Everyone has the tendency take the easy way. It’s just human nature.

The so-called “path of least resistance” is the way our minds are programmed to act and behave in default.

Given a choice between standing and sitting, most will choose to sit.

Given a choice between sitting on the couch watching TV versus declutter and cleaning up the house, I don’t even think there’s a point in arguing how the results will be.

This is just the way things are … “IF” there is no control of one’s own mind.

Photo by Jukan Tateisi on Unsplash

What motivates (pushes) us

To try new things, do hard things, take on new challenges?

We do things for a variety of reasons. It can be to take care of others (contribution) or because it is fun (enjoyable) for ourselves.

The next time you manage to achieve a result by yourself for yourself, pause and think. Why did you choose to do this activity, and how was it achieved.

For example — one of the routines I wanted to practise was taking cold showers. So, I started by taking cold showers after exercising and getting all sweaty, and naturally it felt great. But if I did not do my exercises prior, it would not be a pleasant experience, the water was too cold for my liking. But since I also did not want to be exercising everyday, there needed to be another way to make this activity sustainable for the long term.

I discovered that there is a point of balance and we just need to find where it is, in order to create an activity for the long term, making it into a habit. In my cold shower example, the point of balance was to “warm up” the body sufficiently before taking the cold shower. This means I do not need to do a 30 mins workout session or go for 5km run before the shower. A simple stretch and some basic exercises such as push ups, sit ups, squats, etc will be sufficient. These help to increase the heart rate slightly and warm up the body enough to take on the challenge of the cold shower.

The need to get stronger

There is a theory of “use it or lose it” which states that we need to keep using our mental and physical functions in order to maintain their capability. The body (and brain) will choose to weaken the parts which do not prove to be useful.

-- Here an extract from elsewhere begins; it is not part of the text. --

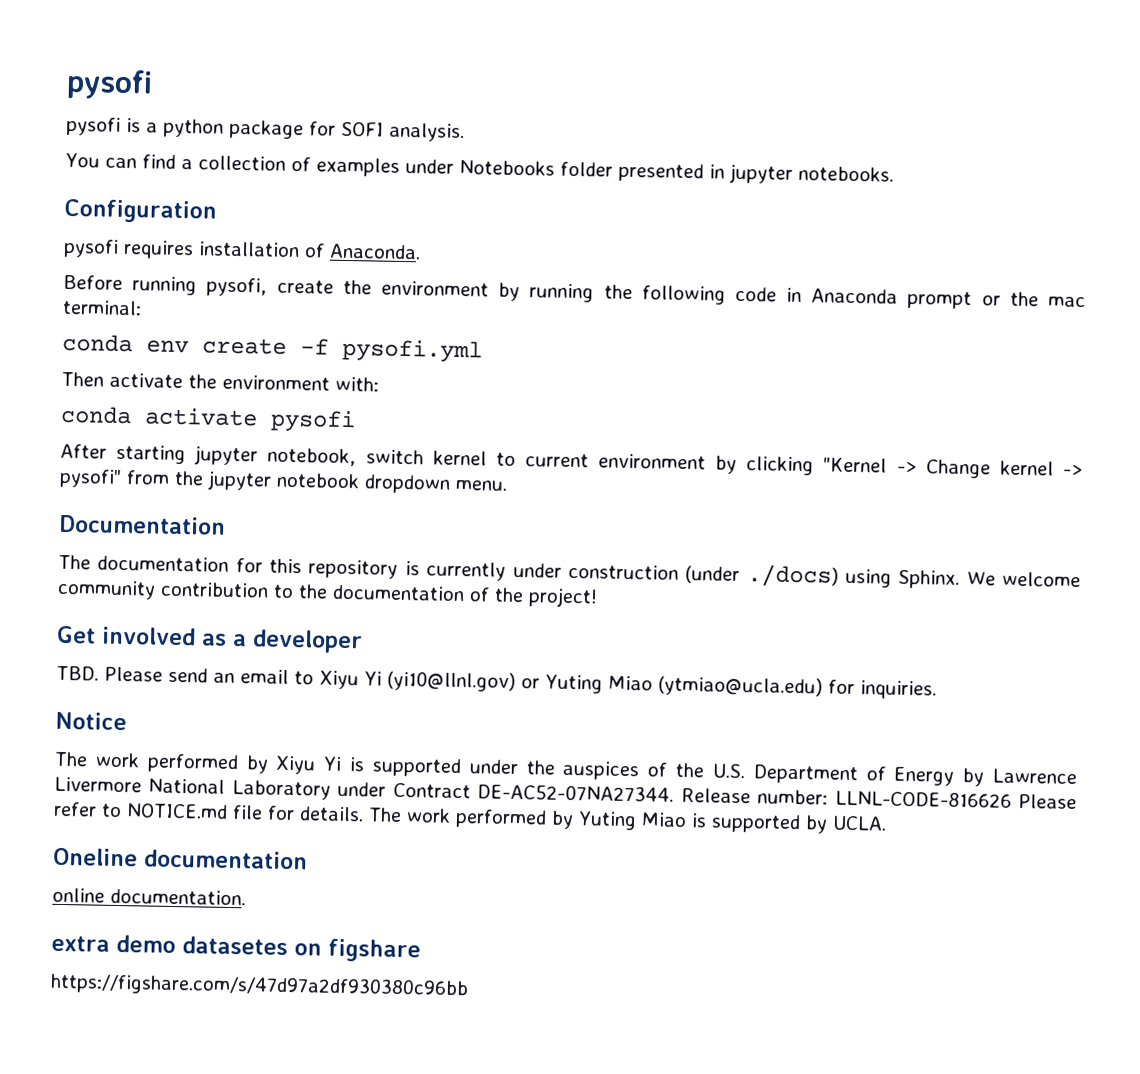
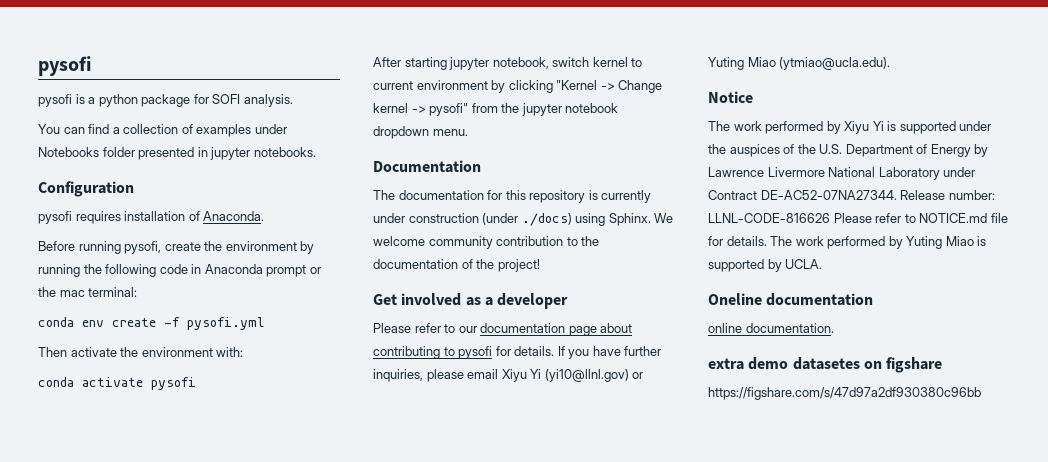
- TBD. Please send an email to Xiyu Yi (yi10@llnl.gov) or Yuting Miao (ytmiao@ucla.edu) for inquiries.
+ Please refer to our documentation page about contributing to pysofi for details. If you have further inquiries, please email Xiyu Yi (yi10@llnl.gov) or Yuting Miao (ytmiao@ucla.edu).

By going to the gym and carrying the weights, we are training our bodies to grow so as to be able to take on more weights and do more repetitions in future when we need the strength and power.

By running, we are forcing the heart and blood vessels to pump blood and oxygen throughout the body harder, thereby strengthening these vital systems within our bodies.

By solving difficult mental problems (worksheets), it is giving the brain a challenge and building more neural network linkages, promoting growth.

By taking control of our daily activities via thoughtful planning and strategy, we help ourselves take control of our own minds, and build the discipline and systems necessary to take on tougher challenges in future.

Without a disciplined and focused effort towards purposeful activities, the mind will just try to take “the easy way out”.

Working on challenges

It is hard to do things without a purpose, so we can create a “fake purpose” for ourselves. Instead of relying on other people to tell us what to do, where to go, what to eat, we can identify the direction we want to go towards.

The direction (path) to travel is a simple concept. Don’t confuse it with big concept words such as “mission statement” or even “goals”.

The big ideas and concepts can sometimes be so large and daunting that people don’t even want to try taking the first step, because there is a fear of failure, already thinking that it is unlikely to succeed even before starting.

An easy way to start is to use do the activities like a game system. This can also be called “gamification”. We can offer rewards when certain tasks are done or milestones are reached. This can help motivate the behaviour and remind us why we want to do such activities even though they may be hard.

When we are able to push ourselves to do things that take effort (more than usual), the process helps us grow. It helps us identify the potential we have because by taking control of the mind, we go on to re-discover our limits, and keep striving to stretch them. This is sustained growth from planned execution. Some authors also term it as “mindful practice” or “practice with a purpose”.

Helping the children to learn better

Childhood is the best time to teach about mental strength and resilience. It is also the hardest period of one’s life to understand the concept. The brain of pre-teens is not developed enough to be able to be in total control of one’s actions and desires, and that’s why children will always act according to their moods.

When they are happy, they want to play, learn, have fun. If they are hungry, they want to eat, if they are tired, they want to nap. The performance of tasks is based on how they feel in the immediate moment, instead of a following a planned schedule.

Guiding children on the basic concept of forgoing immediate gratification for greater future rewards will benefit them greatly as they grow older. Some people may actually call it “discipline”. This powerful trait becomes ingrained in them and allows them to have self-control as early as possible.

Using creative reward systems, adults can formulate specific tasks that are beneficial for children to develop as good healthy habits, without the hassle and fuss of constant nagging and punishments.